Extract every entry word for word. Skip the pictures.

"""

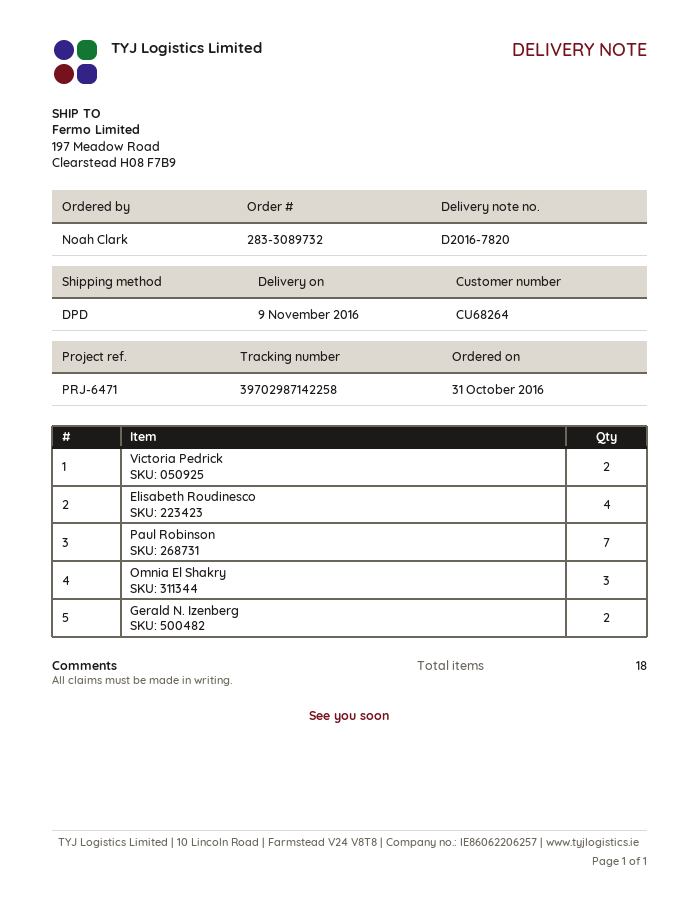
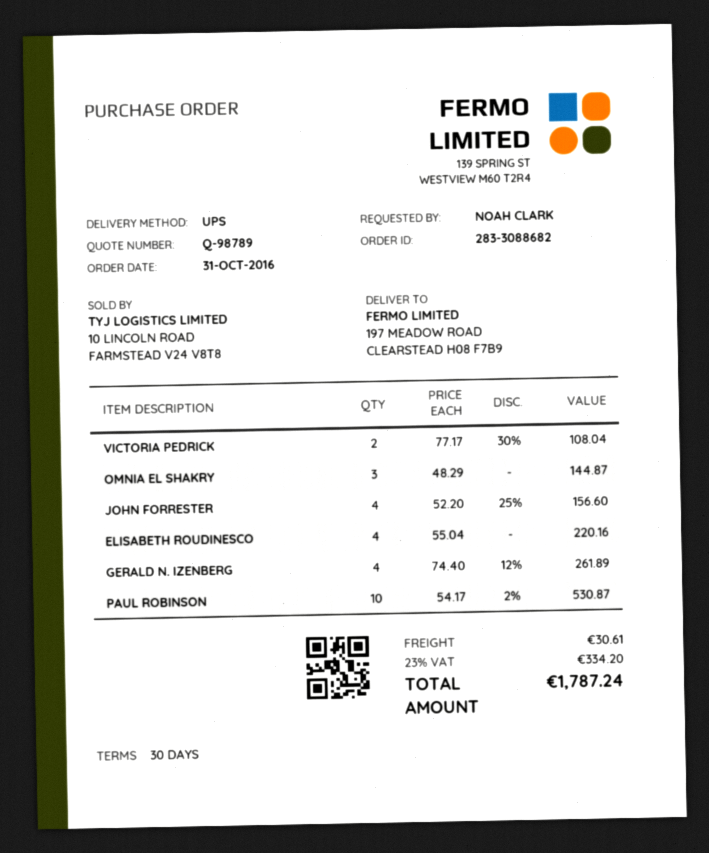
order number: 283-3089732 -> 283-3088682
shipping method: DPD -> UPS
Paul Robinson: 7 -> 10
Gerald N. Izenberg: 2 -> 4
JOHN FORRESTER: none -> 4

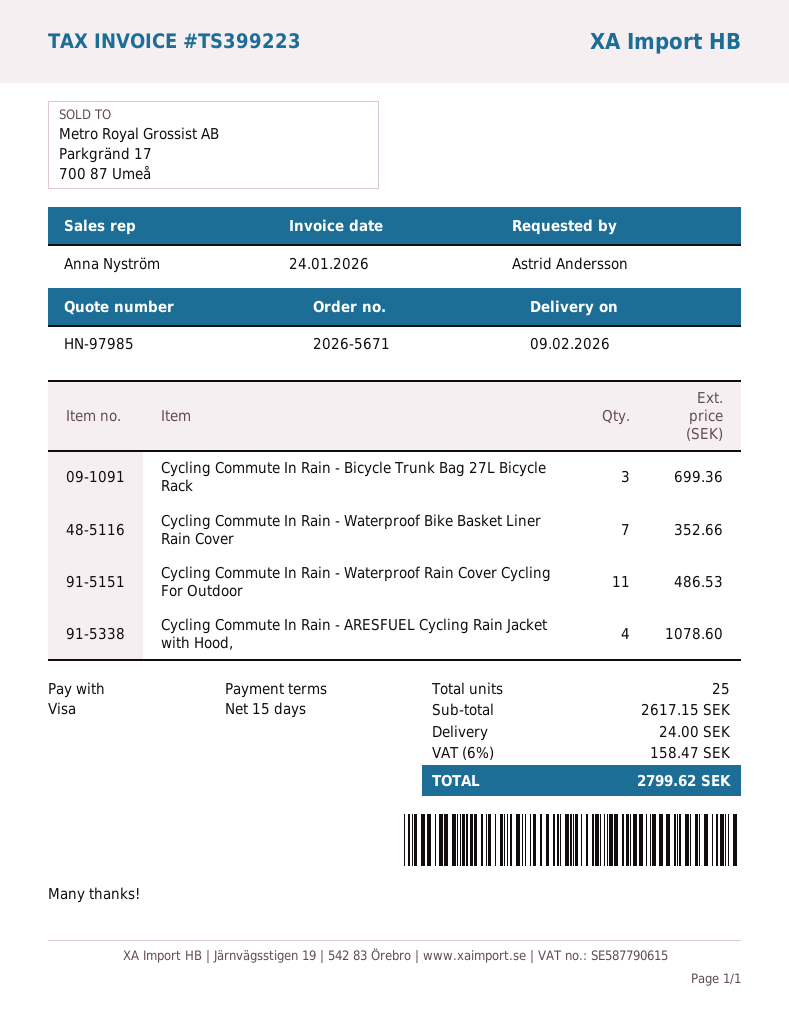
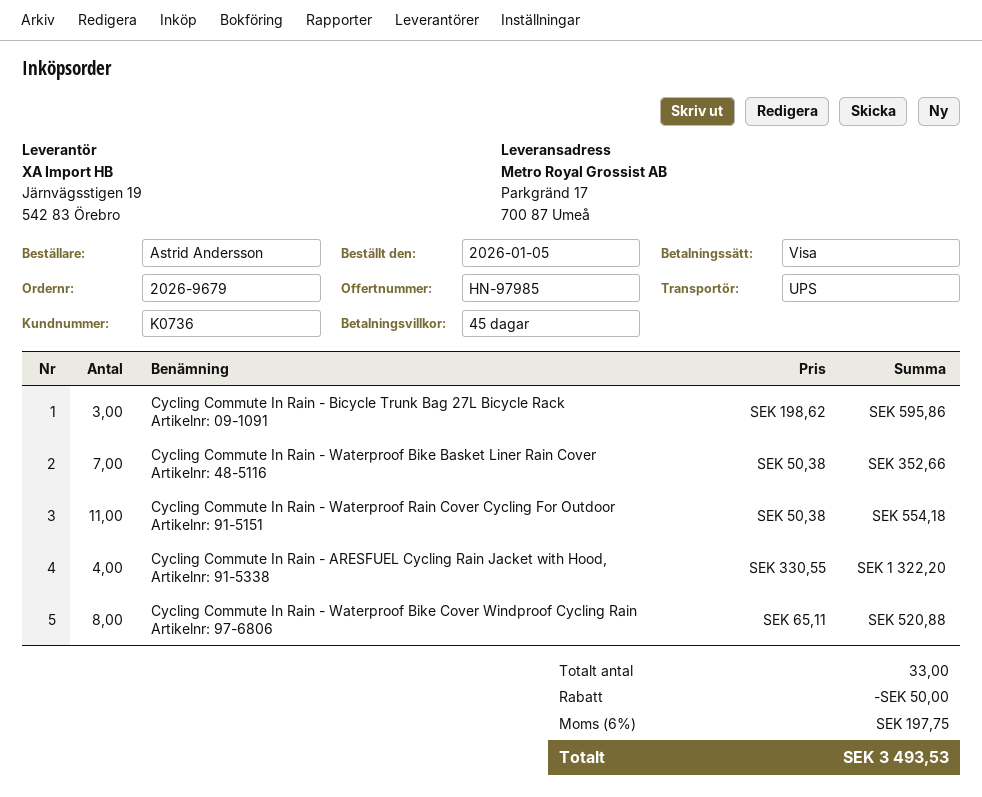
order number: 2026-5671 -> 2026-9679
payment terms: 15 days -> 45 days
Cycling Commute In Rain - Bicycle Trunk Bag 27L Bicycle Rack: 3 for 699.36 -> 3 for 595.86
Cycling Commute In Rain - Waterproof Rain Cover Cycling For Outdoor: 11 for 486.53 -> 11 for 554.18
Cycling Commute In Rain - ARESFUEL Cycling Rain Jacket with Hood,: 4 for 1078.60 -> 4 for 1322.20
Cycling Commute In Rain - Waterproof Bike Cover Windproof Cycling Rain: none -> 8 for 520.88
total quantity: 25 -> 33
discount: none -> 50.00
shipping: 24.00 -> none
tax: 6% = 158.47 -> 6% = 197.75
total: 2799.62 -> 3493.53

"""

### Response area:
order number: 283-3089732 -> 283-3088682
shipping method: DPD -> UPS
Paul Robinson: 7 -> 10
Gerald N. Izenberg: 2 -> 4
JOHN FORRESTER: none -> 4

order number: 2026-5671 -> 2026-9679
payment terms: 15 days -> 45 days
Cycling Commute In Rain - Bicycle Trunk Bag 27L Bicycle Rack: 3 for 699.36 -> 3 for 595.86
Cycling Commute In Rain - Waterproof Rain Cover Cycling For Outdoor: 11 for 486.53 -> 11 for 554.18
Cycling Commute In Rain - ARESFUEL Cycling Rain Jacket with Hood,: 4 for 1078.60 -> 4 for 1322.20
Cycling Commute In Rain - Waterproof Bike Cover Windproof Cycling Rain: none -> 8 for 520.88
total quantity: 25 -> 33
discount: none -> 50.00
shipping: 24.00 -> none
tax: 6% = 158.47 -> 6% = 197.75
total: 2799.62 -> 3493.53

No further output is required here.